Arii S, Tanaka J, Yamazoe Y, Minematsu S, Morino T, Fujita K, Maetani S, Tobe T
First Department of Surgery, Kyoto University Faculty of Medicine, Japan.
Cancer. 1992 Feb 15;69(4):913-9. doi: 10.1002/1097-0142(19920215)69:4<913::aid-cncr2820690413>3.0.co;2-t.
To establish useful predictors of the intrahepatic recurrence of hepatocellular carcinoma (HCC) after partial hepatectomy, retrospective analyses of clinical and pathologic factors were done in 112 of 206 patients treated by partial hepatectomy. The absence or presence of intrahepatic recurrence was confirmed by a follow-up study. Cancer-free survival rates after 1, 2, 3, and 5 years were 54.8%, 36.7%, 32.5%, and 25.6%, respectively. The significant factors affecting recurrence were tumor size, number of tumors, cancer cell infiltration of the fibrous capsule of the tumor, portal involvement, and stage of the tumor, but the grade of anaplasia according to Edmondson-Steiner's classification and the severity of associated liver cirrhosis did not show a correlation with the incidence of recurrence. According to Akaike's Information Criteria (AIC), tumor number is useful for predicting early prognosis, and capsular infiltration is a good indicator of long-term survival. However, portal involvement gives much prognostic information throughout the entire postoperative period.

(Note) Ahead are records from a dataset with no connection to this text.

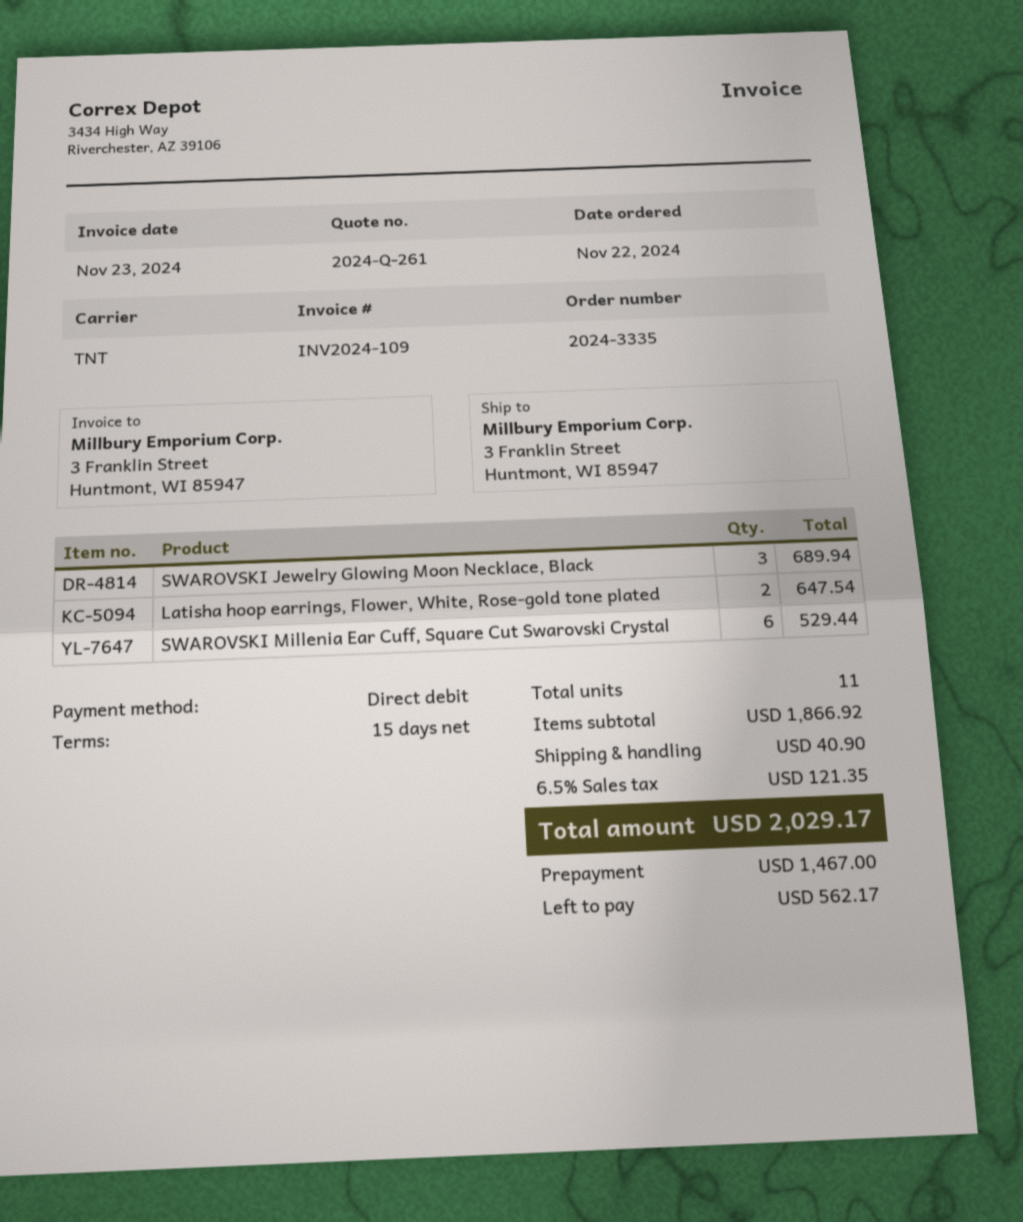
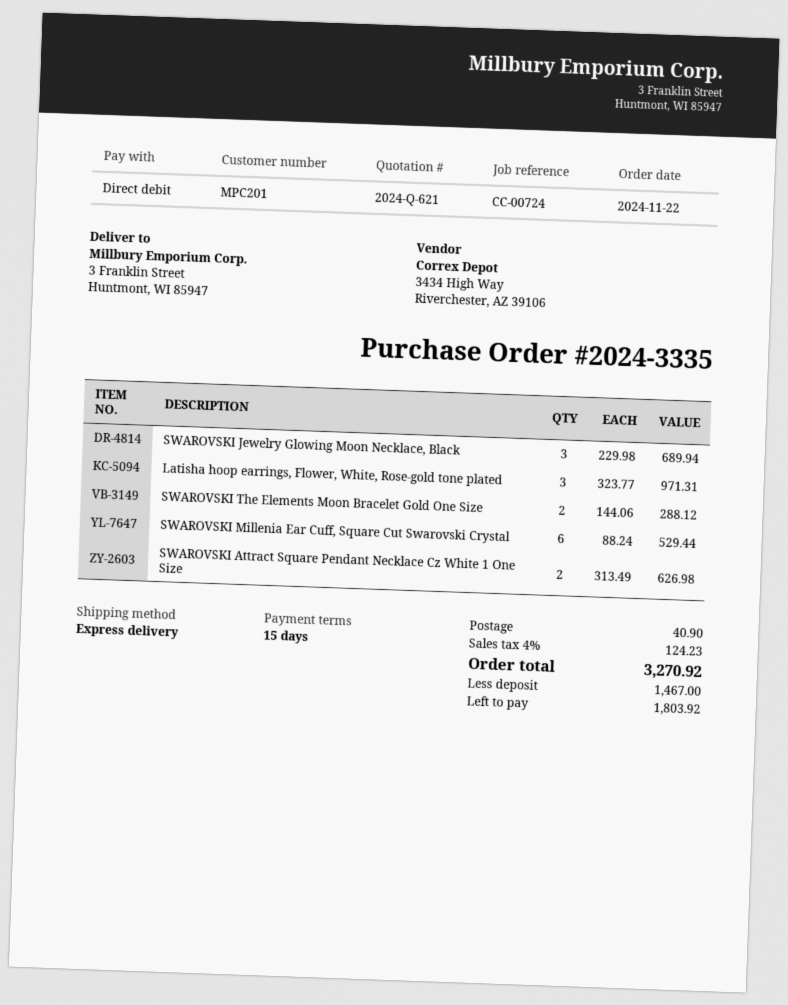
quote number: 2024-Q-261 -> 2024-Q-621
shipping method: TNT -> express
Latisha hoop earrings, Flower, White, Rose-gold tone plated: 2 for 647.54 -> 3 for 971.31
SWAROVSKI The Elements Moon Bracelet Gold One Size: none -> 2 for 288.12
SWAROVSKI Attract Square Pendant Necklace Cz White 1 One Size: none -> 2 for 626.98
tax: 6.5% = 121.35 -> 4% = 124.23
total: 2029.17 -> 3270.92
balance: 562.17 -> 1803.92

为了建立肝细胞癌(HCC)肝部分切除术后肝内复发的有效预测指标,我们对206例行肝部分切除术患者中的112例进行了临床和病理因素的回顾性分析。通过随访研究确认肝内复发的有无。1年、2年、3年和5年的无癌生存率分别为54.8%、36.7%、32.5%和25.6%。影响复发的显著因素包括肿瘤大小、肿瘤数量、肿瘤纤维包膜的癌细胞浸润、门静脉受累情况和肿瘤分期,但根据Edmondson-Steiner分类法的间变程度以及相关肝硬化的严重程度与复发率无相关性。根据赤池信息准则(AIC),肿瘤数量有助于预测早期预后,包膜浸润是长期生存的良好指标。然而,门静脉受累在整个术后期间提供了很多预后信息。